Hamdani mencoba menenangkan pikiran dengan melafazkan doa bangun tidur.

Namun, beberapa bulan kemudian Gunung Kelud meletus, Bandung dan Jakarta banjir, Aceh banjir bandang, Banjarnegara longsor. Hamdani kembali teringat mimpi-mimpinya yang hampir sama. Mimpinya kembali menjadi kenyataan dan membuat Hamdani tidak berhenti menyesali diri.

Sejak itulah Hamdani memutuskan untuk tidak tidur. Itu bentuk protes kepada Allah agar tak usah lagi memberinya cuplikan kejadian apa pun di masa mendatang. Hatinya begitu rapuh menyaksikan kesedihan lebih dulu dari kebanyakan orang. Tubuhnya tidak kuat. Agar tidak kedatangan mimpi, Hamdani tidak mau terlelap. Meski istrinya, Nurjannah, terus menasihati agar mengistirahatkan tubuhnya.

*****

“Bagaimana, saran Dokter Kamal?” tanya Nurjannah.

Hamdani terduduk. Kemudian, menggeleng. Nurjannah menyodorkan segelas teh manis kegemaran Hamdani. Hamdani menyeruputnya sedikit, sebelum ditelakkan begitu saja.

“Aku harus memaksa diriku untuk tidur, kata Dokter Kamal. Itu satu-satunya terapi agar aku bisa lepas dari insomnia menjengkelkan ini.”

“Benar itu, tubuhmu punya hak untuk istirahat,” tambah Nurjannah.

“Tapi, aku tidak mau kedatangan mimpi-mimpi penuh ramalan itu.”

“Berdoa dahulu. Agar tidurnya nyenyak dan tidak diganggu setan,” Nurjannah menyiramkan kata-kata penuh penenangan.

“Aku lebih enak dihantui bayang-bayang masa silam, daripada harus dipertontonkan masa yang akan datang. Itu menyeramkan.”

“Sudahlah, tidurlah sekarang. Kamu harus istirahat, aku akan menungguimu.”
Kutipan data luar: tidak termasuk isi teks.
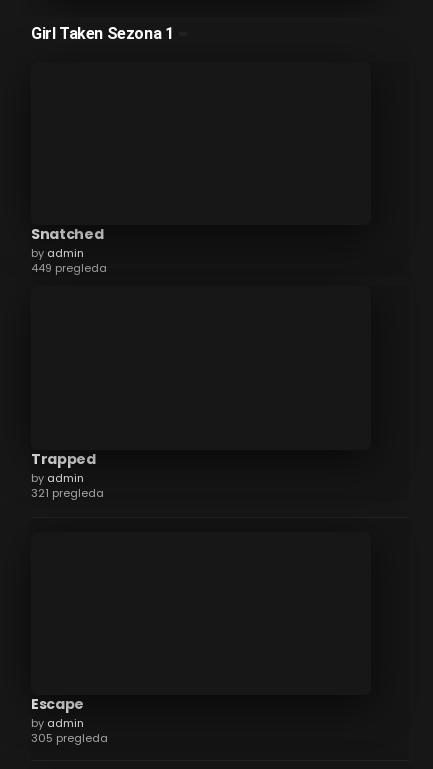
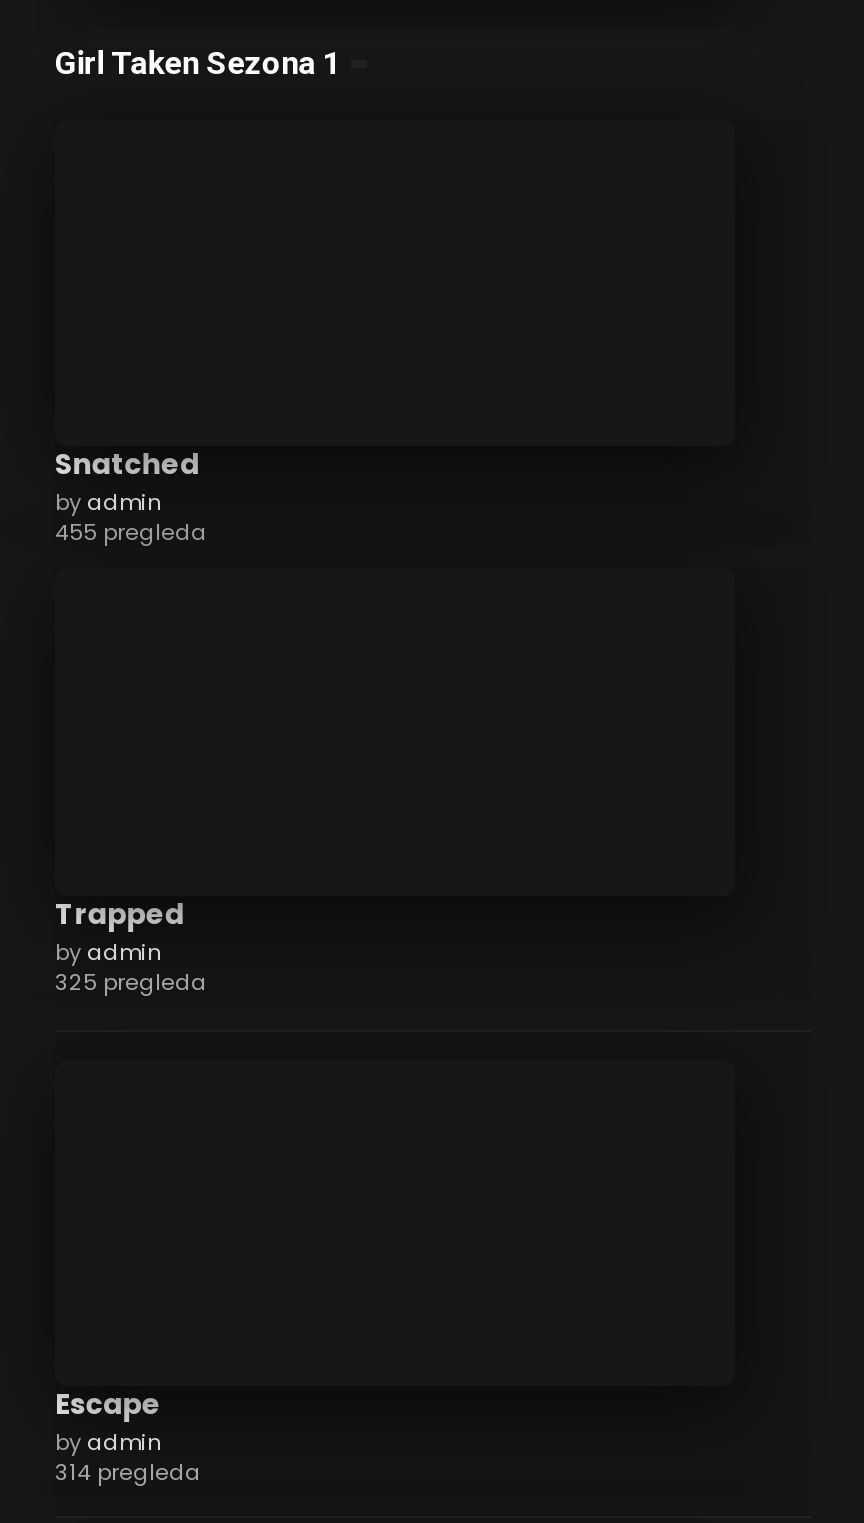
- 449 pregleda
+ 455 pregleda

- 321 pregleda
+ 325 pregleda

- 305 pregleda
+ 314 pregleda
Hamdani mengeluarkan beberapa obat yang dibelinya dari apotek. Vitamin dan obat penenang agar Hamdani mudah terlelap tidur. Segelas air putih diteguk habis Hamdani sambil menelan beberapa pil sesuai anjuran Dokter Kamal.

“Di kamar, ya?” Nurjannah menyarankan Hamdani.
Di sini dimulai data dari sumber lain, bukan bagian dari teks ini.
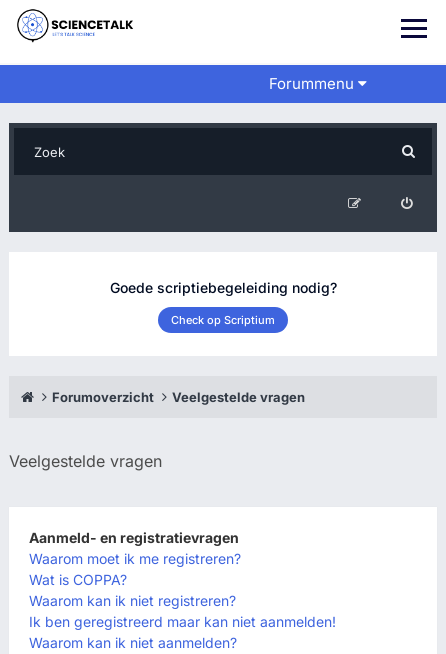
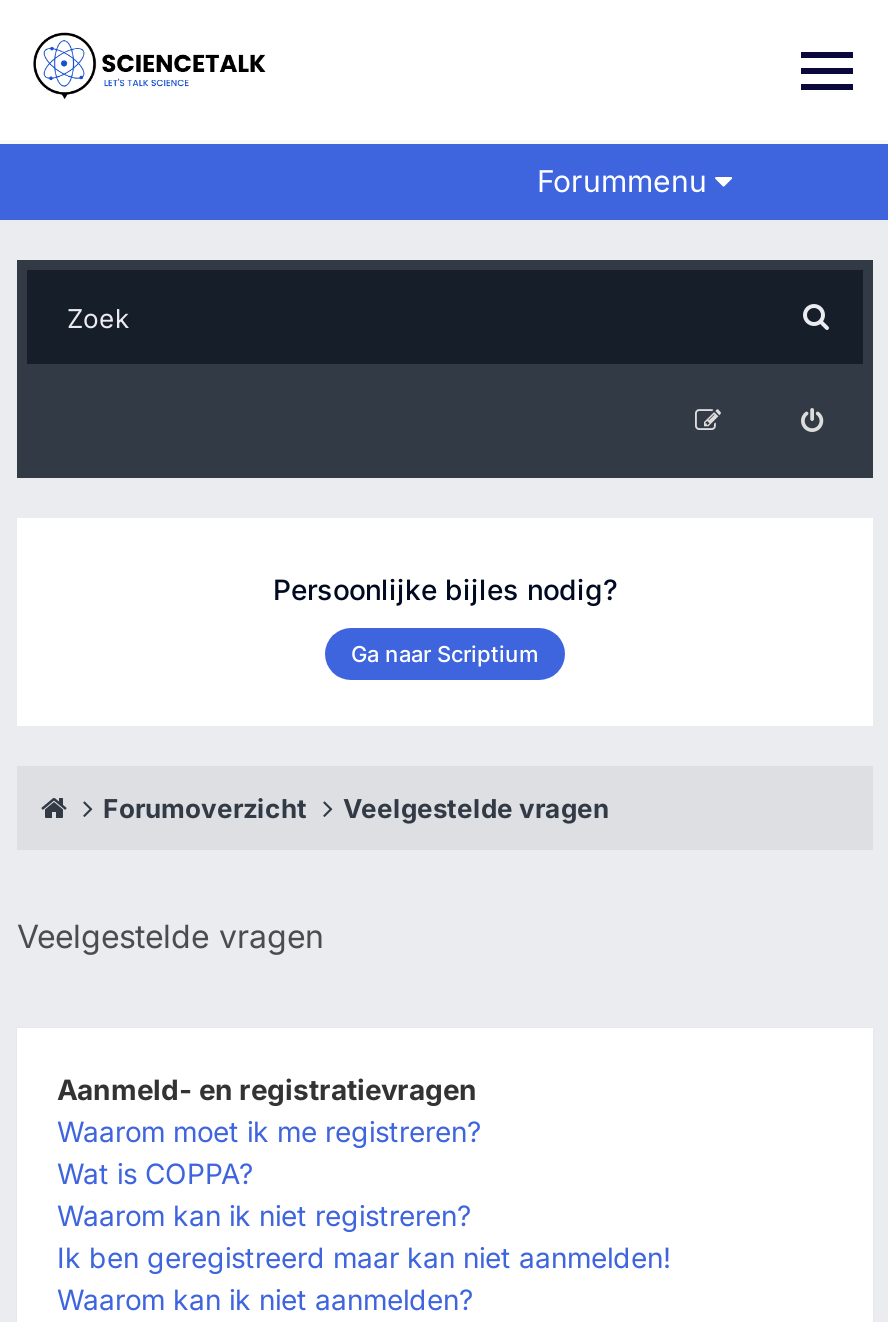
- Goede scriptiebegeleiding nodig?
+ Persoonlijke bijles nodig?

- Check op Scriptium
+ Ga naar Scriptium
“Tidak usah. Di sini saja. Mungkin di sofa aku tidak akan kedatangan mimpi,” Hamdani kemudian meluruskan kaki dan mengganjal kepala dengan batal kecil. Nurjannah menurunkan suhu pendingin ruangan dan membawakan selimut untuk Hamdani.
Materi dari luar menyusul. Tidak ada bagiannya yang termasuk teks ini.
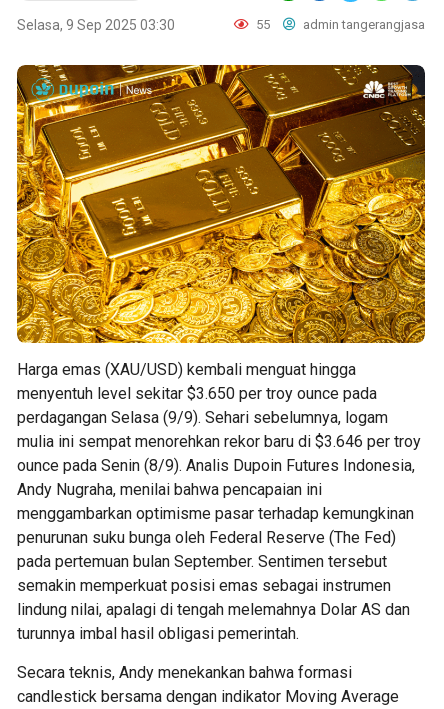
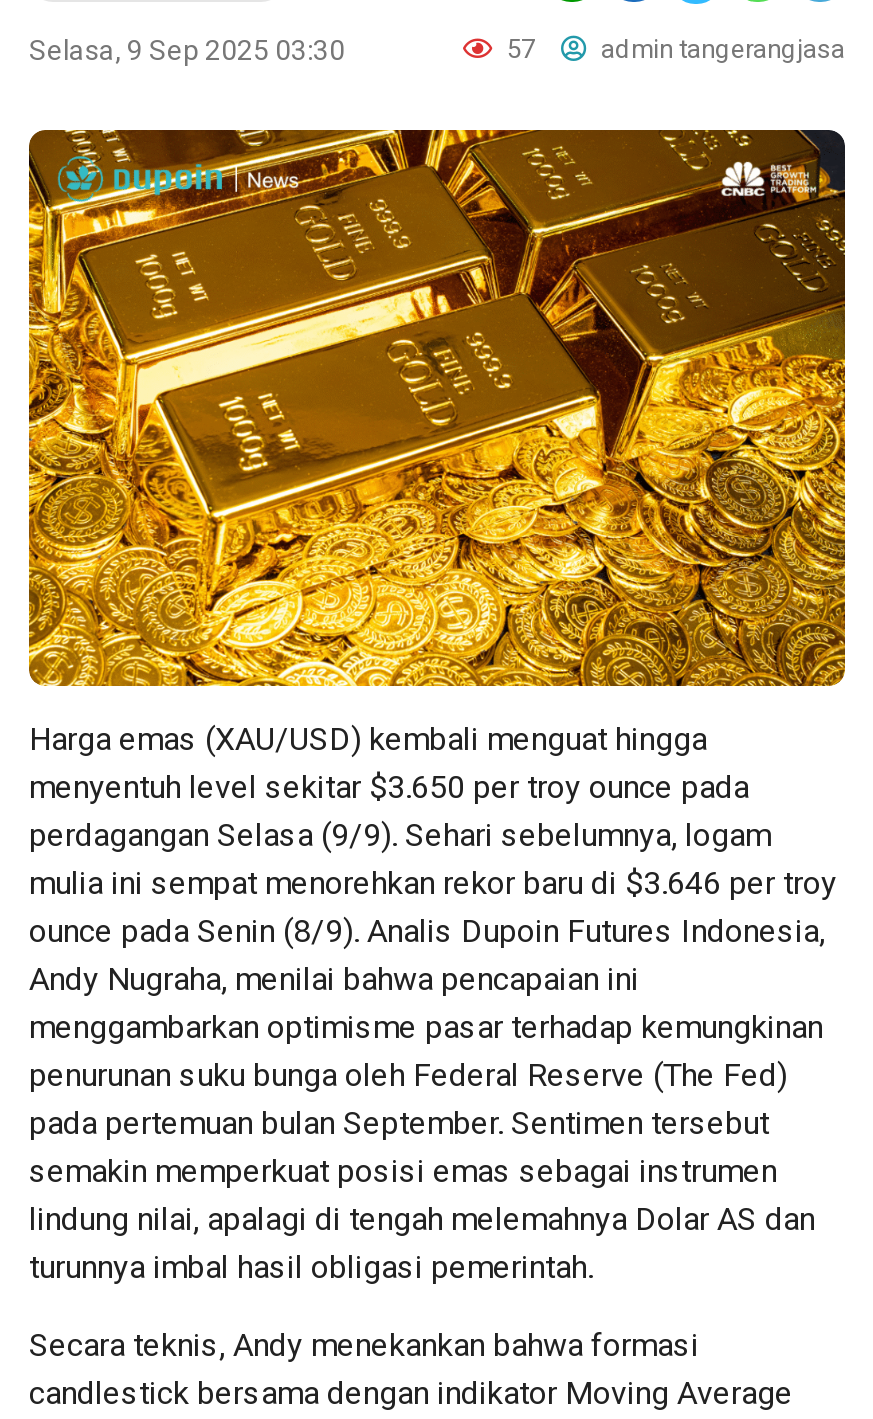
- 55 admin tangerangjasa
+ 57 admin tangerangjasa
“Kamu jangan pergi, ya?” pinta Hamdani. “Kalau mimpi buruk itu datang lagi, aku akan berteriak dan segera bangunkan aku.” Hamdani masih saja mengkhawatirkan mimpi- mimpi itu.

Hamdani menutup matanya. Badannya terus dibolak-balik mencari posisi pas untuk terlelap. Lima belas menit Nurjannah menunggui dan menepok-nepok paha Hamdani seperti seorang bayi. Beberapa menit kemudian, dengkuran halus Hamdani mulai terdengar. Nurjannah menghela napas lega.

Lalu, Hamdani ditinggal ke dapur menyiapkan menu makan siang.

Allahu akbar!” teriak Hamdani dan seketika bangun.

“Ada apa?” tanya Nurjannah yang tergesa- gesa berlari dari dapur sampai lupa masih memegang wortel dan pisau.

Hamdani menangis kembali. Air matanya lebih banyak. Hamdani tidak malu harus tergugu di depan istrinya.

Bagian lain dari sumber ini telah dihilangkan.